_DATA SHOWN_
★ ★ ★

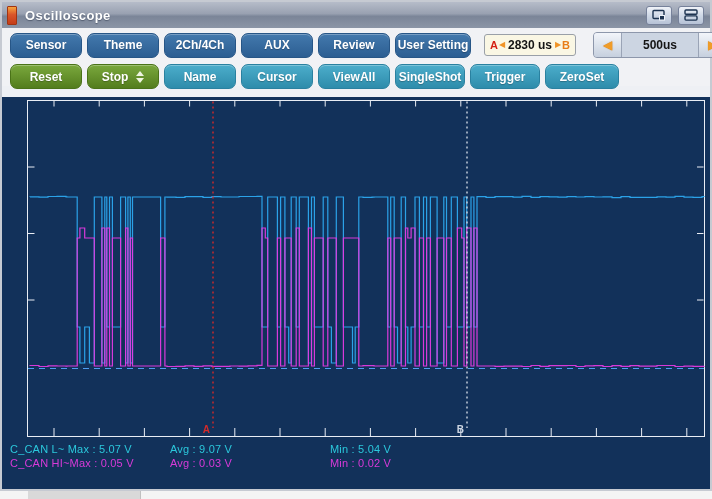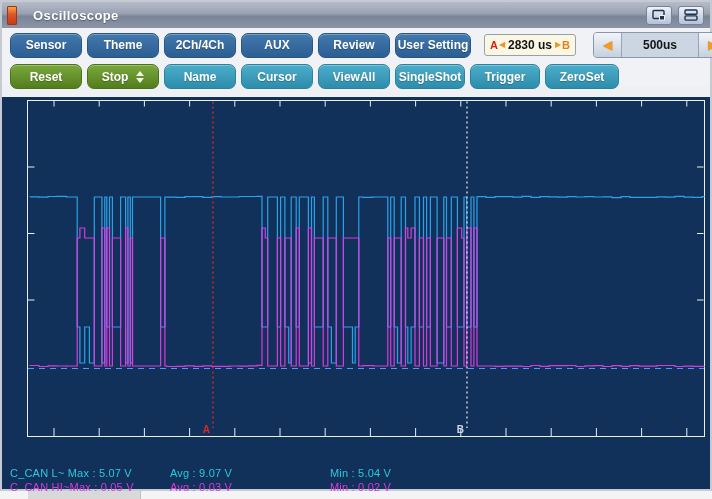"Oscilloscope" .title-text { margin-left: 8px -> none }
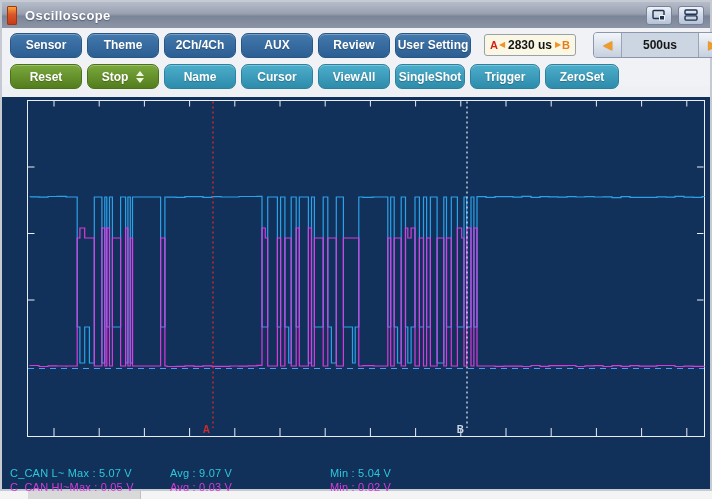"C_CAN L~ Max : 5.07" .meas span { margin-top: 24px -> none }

★ ★ ★

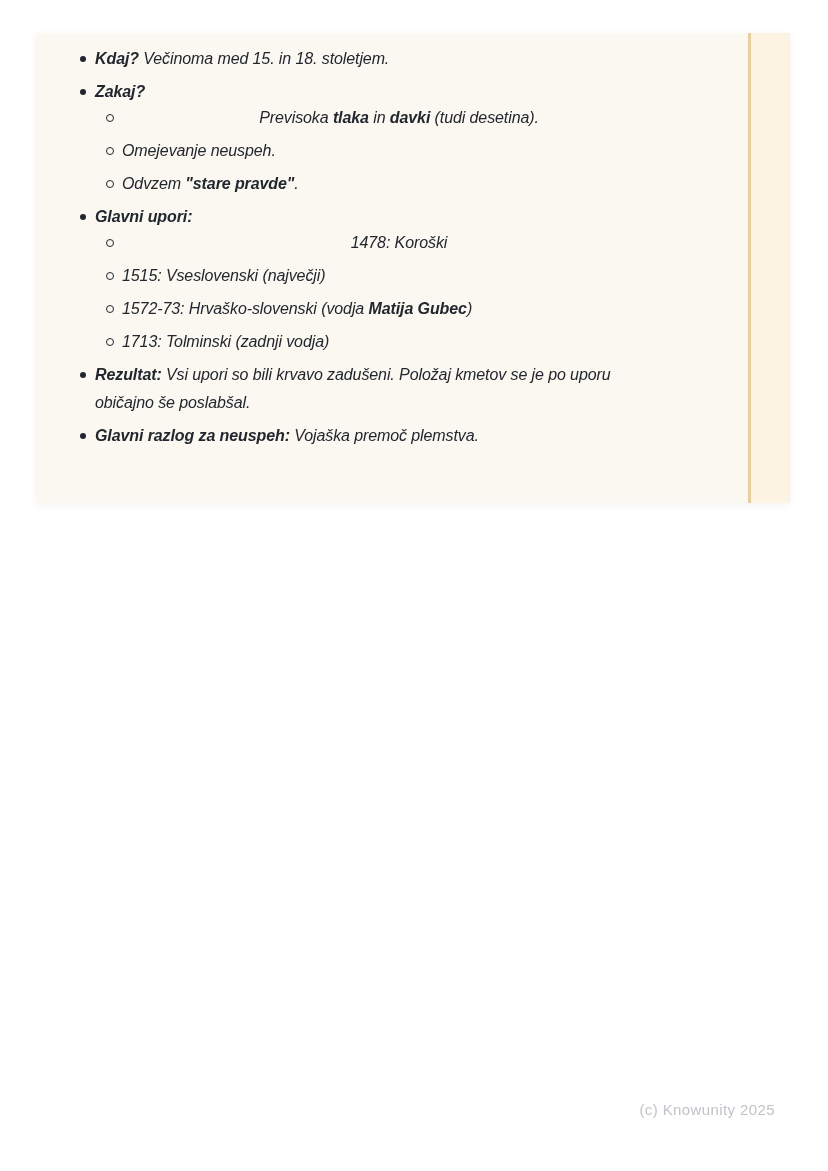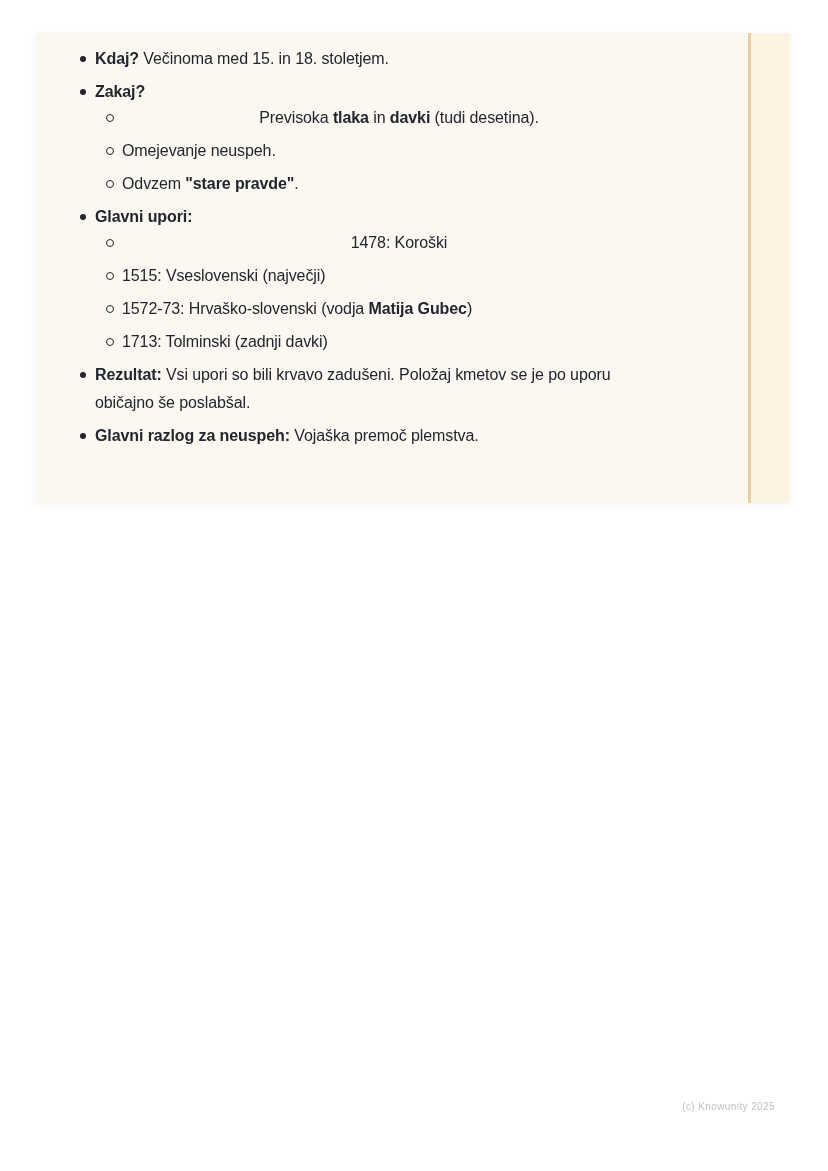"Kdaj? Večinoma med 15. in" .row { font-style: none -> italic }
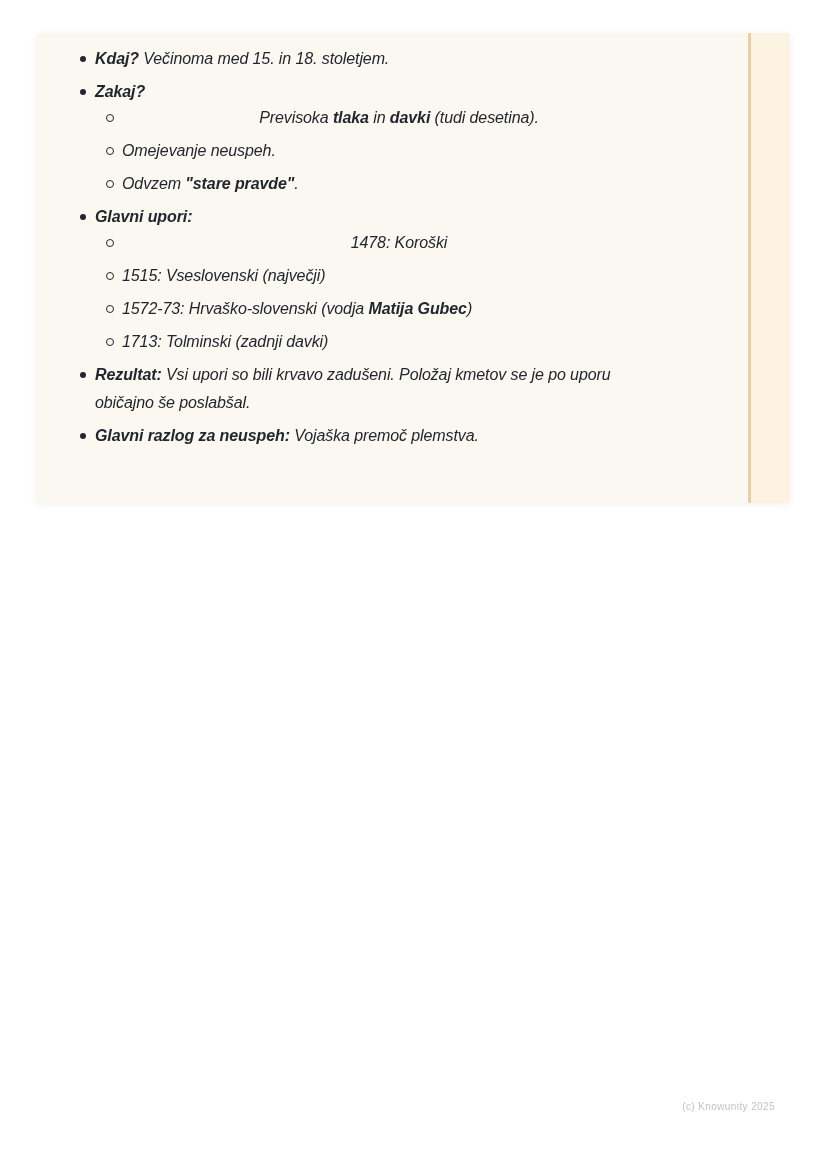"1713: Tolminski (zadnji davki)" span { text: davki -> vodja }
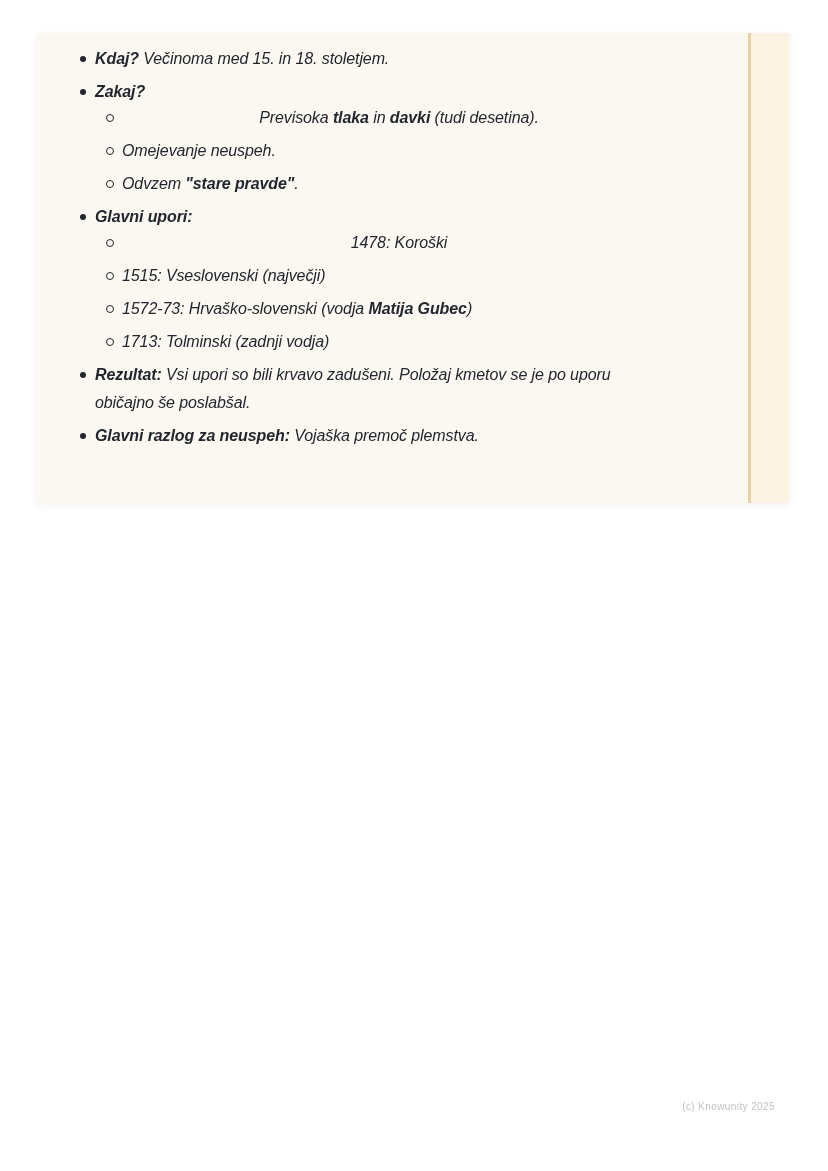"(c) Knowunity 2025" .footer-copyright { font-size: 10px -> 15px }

★ ★ ★

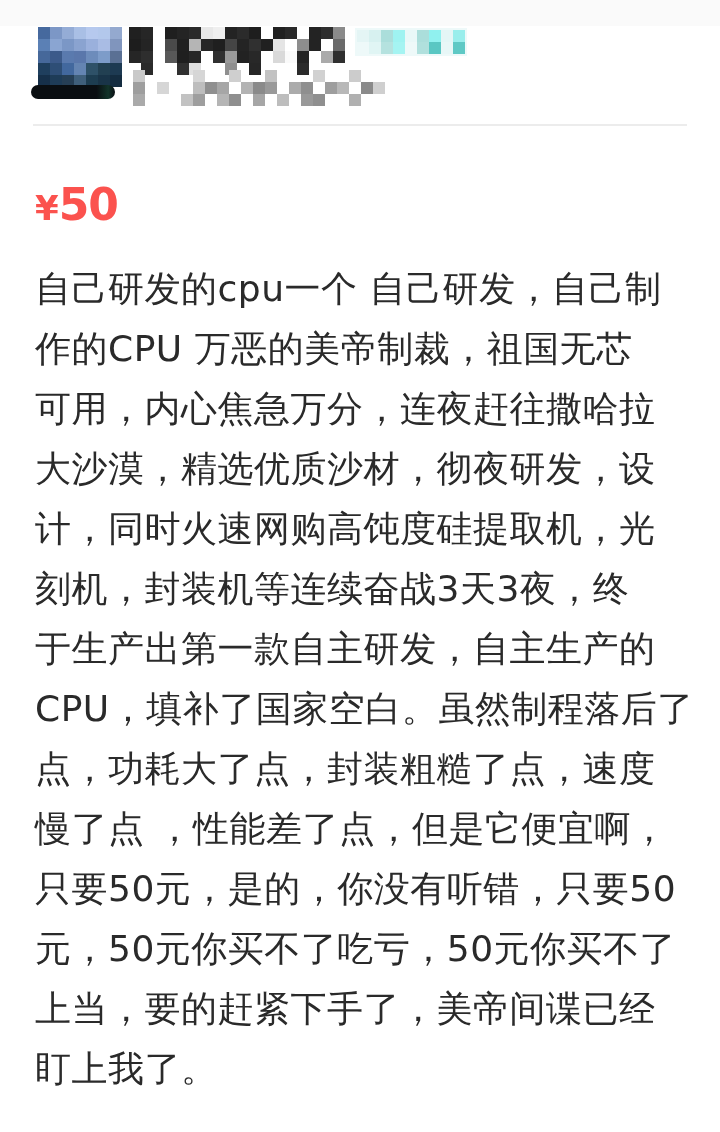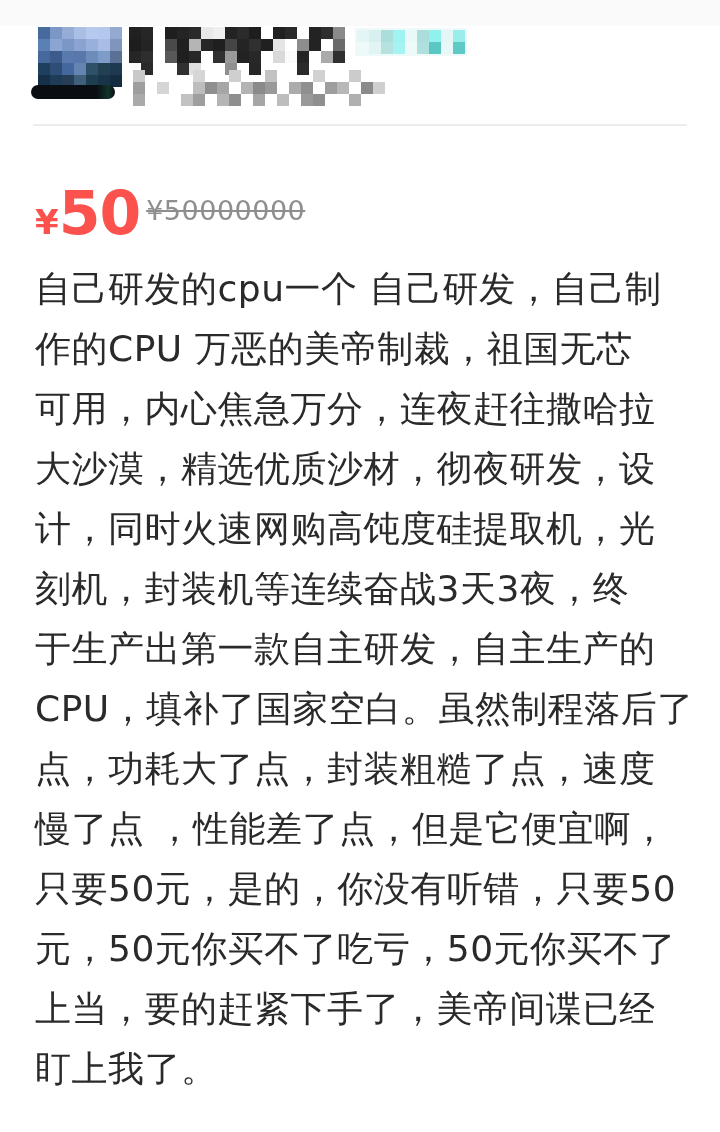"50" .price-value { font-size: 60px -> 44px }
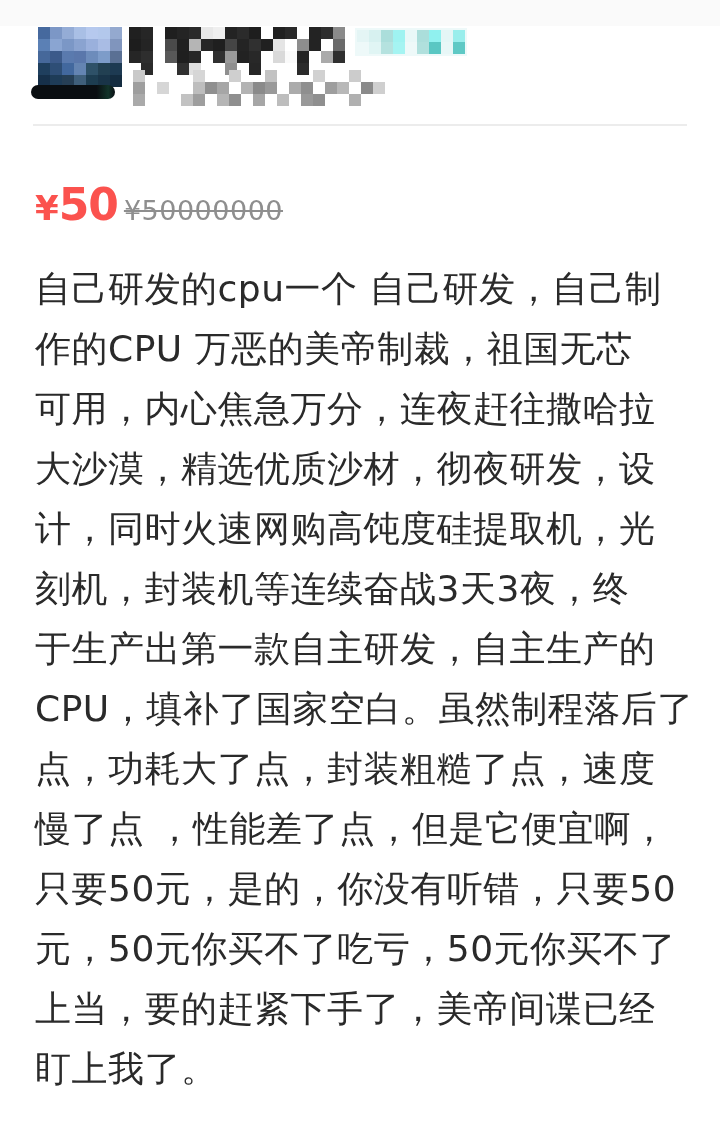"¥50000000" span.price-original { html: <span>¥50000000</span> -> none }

★ ★ ★

_WHAT THIS TASK INVOLVES_
Using the entries above, write out exactly the lines from the one with "text: davki ->" through the one with "font-size: 10px ->", ends included. Leave out any pictures.

_RESPONSE BELOW_
"1713: Tolminski (zadnji davki)" span { text: davki -> vodja }
"(c) Knowunity 2025" .footer-copyright { font-size: 10px -> 15px }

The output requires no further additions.